Io credo che gli Italiani tutto questo lo sappiano, ma che le loro coscienze non ne siano granché smosse. Del tutto legittimamente, anche i più sensibili tra loro hanno priorità diverse. Non ci si può fare nulla. Gli altri di amnistia non vogliono proprio sentir parlare, molti di loro preferirebbero anzi il cappio, il ceppo del boia, la sedia elettrica. Credo siano la maggioranza, silenziosa in tempi di vacche grasse, rumorosa in tempi di crisi. Sono quelli che qualche tempo fa ti sputazzavano, accusando i radicali di aver “salvato un camorrista” dopo l’astensione su Cosentino. Non conoscevano i fatti. O non avevano fatto il minimo sforzo per conoscerli. In ogni caso, avevano bisogno del loro capro espiatorio. Credi nella possibilità pedagogica della non-violenza, ma nemmeno tu credi sia sempre possibile smuovere quella maggioranza. Per questo cerchi spesso – e spesso trovi – «nomi vitali, come nel 1976, perché quelli urgono», per questo riproponi oggi un «elenco illustre». Anche su questo ci sarebbe molto da riflettere.

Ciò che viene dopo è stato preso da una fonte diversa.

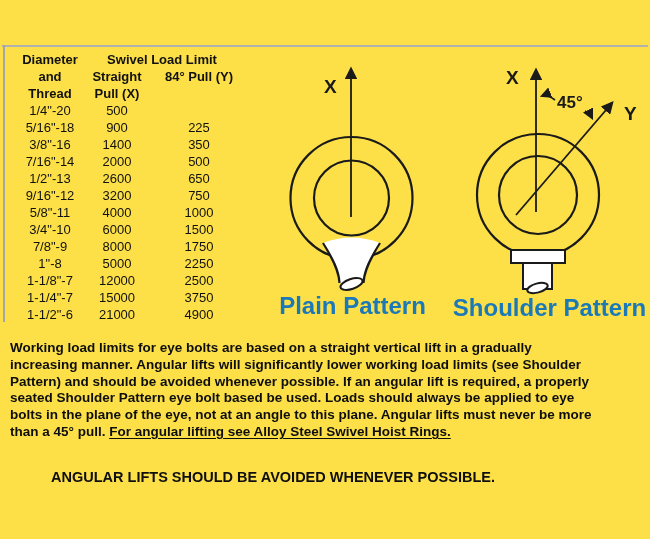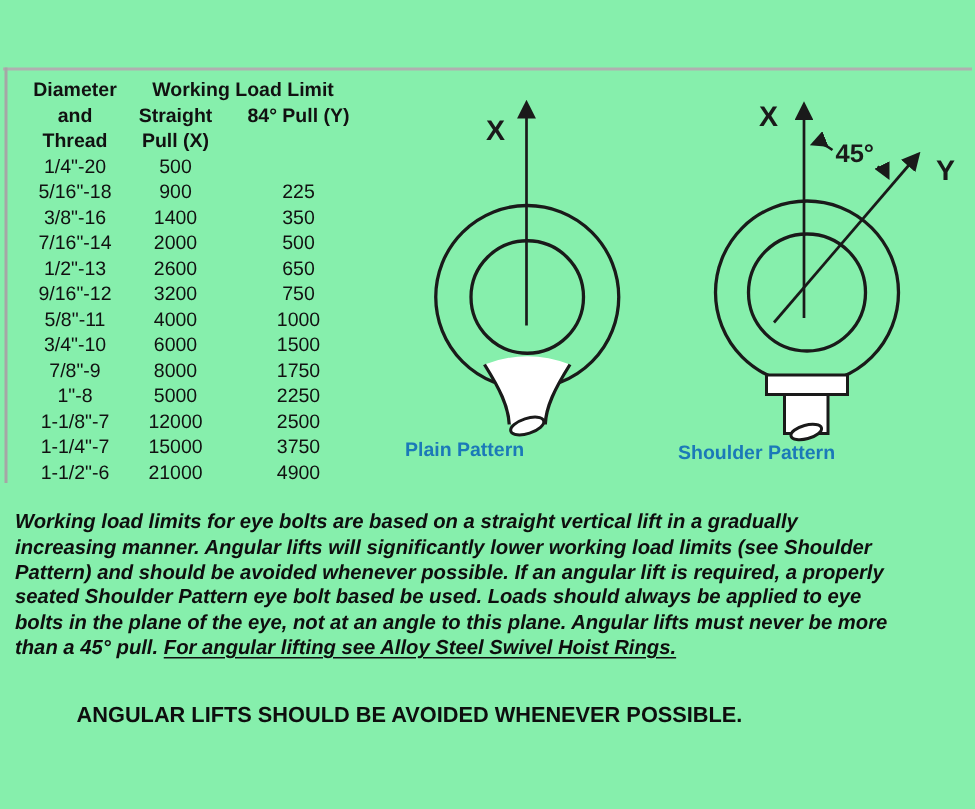--- a/index.html
+++ b/index.html
@@ -1,17 +1,17 @@
 <!DOCTYPE html>
 <html><head>
 <meta charset="utf-8">
 <style>
   html,body{margin:0;padding:0;background:#ffffff;}
   #canvas{
-    position:relative;width:650px;height:539px;background:#86efac;
+    position:relative;width:650px;height:539px;background:#fde047;
     font-family:"Liberation Sans",sans-serif;color:#111;overflow:hidden;
   }
   
   .rule-top{position:absolute;left:2px;top:45px;width:646px;height:2px;background:#b0b0b0;}
   .rule-left{position:absolute;left:3px;top:45px;width:2px;height:277px;background:#a6a6a6;}
 
   
   #wll-table{position:absolute;left:10px;top:51px;width:244px;font-size:13px;line-height:17px;}
   .trow{display:grid;grid-template-columns:80px 54px 110px;}
   .trow .cell{text-align:center;white-space:nowrap;height:17px;}
@@ -19,29 +19,29 @@
   .cell.span2{grid-column:2 / span 2;transform:translateX(-10px);}
 
   
   .diagram-svg{position:absolute;}
   #plain-svg{left:283px;top:57px;}
   #shoulder-svg{left:455px;top:57px;}
   .axis-label{font-family:"Liberation Sans",sans-serif;font-weight:bold;font-size:19px;fill:#1a1a1a;}
   .angle-label{font-family:"Liberation Sans",sans-serif;font-weight:bold;font-size:17px;fill:#1a1a1a;}
 
   .caption{
-    position:absolute;font-weight:bold;font-size:13px;color:#1b79b8;white-space:nowrap;
+    position:absolute;font-weight:bold;font-size:24px;color:#1b79b8;text-align:center;white-space:nowrap;
   }
   #plain-caption{left:270px;top:292px;width:165px;}
   #shoulder-caption{left:452px;top:294px;width:195px;}
 
   
   #info-paragraph{
     position:absolute;left:10px;top:340px;width:640px;
-    font-weight:bold;font-size:13.5px;line-height:16.8px;color:#0e0e0e;white-space:nowrap;font-style:italic;
+    font-weight:bold;font-size:13.5px;line-height:16.8px;color:#0e0e0e;white-space:nowrap;
   }
   #info-paragraph .pline{height:16.8px;}
   .link-underline{text-decoration:underline;text-underline-offset:2px;}
 
   
   #warning-text{
     position:absolute;left:0;top:469px;width:546px;text-align:center;
     font-weight:bold;font-size:14.5px;color:#0e0e0e;white-space:nowrap;
   }
 </style>
@@ -49,21 +49,21 @@
 <body>
 
 <div id="canvas">
 
   <div class="rule-top"></div>
   <div class="rule-left"></div>
 
   <div id="wll-table">
     <div class="trow thead">
       <div class="cell">Diameter</div>
-      <div class="cell span2">Working Load Limit</div>
+      <div class="cell span2">Swivel Load Limit</div>
     </div>
     <div class="trow thead">
       <div class="cell">and</div>
       <div class="cell">Straight</div>
       <div class="cell">84° Pull (Y)</div>
     </div>
     <div class="trow thead">
       <div class="cell">Thread</div>
       <div class="cell">Pull (X)</div>
     </div>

Rischi la vita con lo sciopero totale della fame e della sete per chiedere al Presidente della Repubblica – quel «Re Giorgio» cui ingiustamente attribuisci riflessi «tra il controriformistico e lo stalinista» – di sollecitare il voto del Parlamento sull’amnistia, in modo da interrompere quella che hai definito la «diretta riproposizione sociale, morale istituzionale della Shoah» [sic!] che sarebbe data dalla condizione della Giustizia e delle carceri italiane. In questo c’è tutto te stesso. Pannella il liberale, Pannella l’indifendibile provocatore, Pannella il pazzo, Pannella l’istrione, Pannella il Santo. Santo, perché soltanto i santi possono occuparsi dei malfattori, dei ladri, dei tossici, dei reietti di ogni tipo e di tutti i prigionieri innocenti. Santi che a volte diventano martiri. Hai dunque deciso di volerti trasformare in martire? Sicuro di essere più utile alla democrazia da morto, stampato sulle bandiere assieme a Gandhi (uno che è stato ucciso dalla violenza, e mai avrebbe voluto immolarsi in un gesto non-violento – ammesso che il suicidio possa essere definito “gesto nonviolento”). Io sono sicuro di no. Egoisticamente, desideriamo tutti un Marco Pannella in piena salute. Ed egoisticamente, Marco Pannella dovrebbe desiderare di essere in piena salute.

Caro Marco, secondo me essere liberali significa anche non perdere mai il senso della misura, il senso del limite. Fermati finché sei in tempo!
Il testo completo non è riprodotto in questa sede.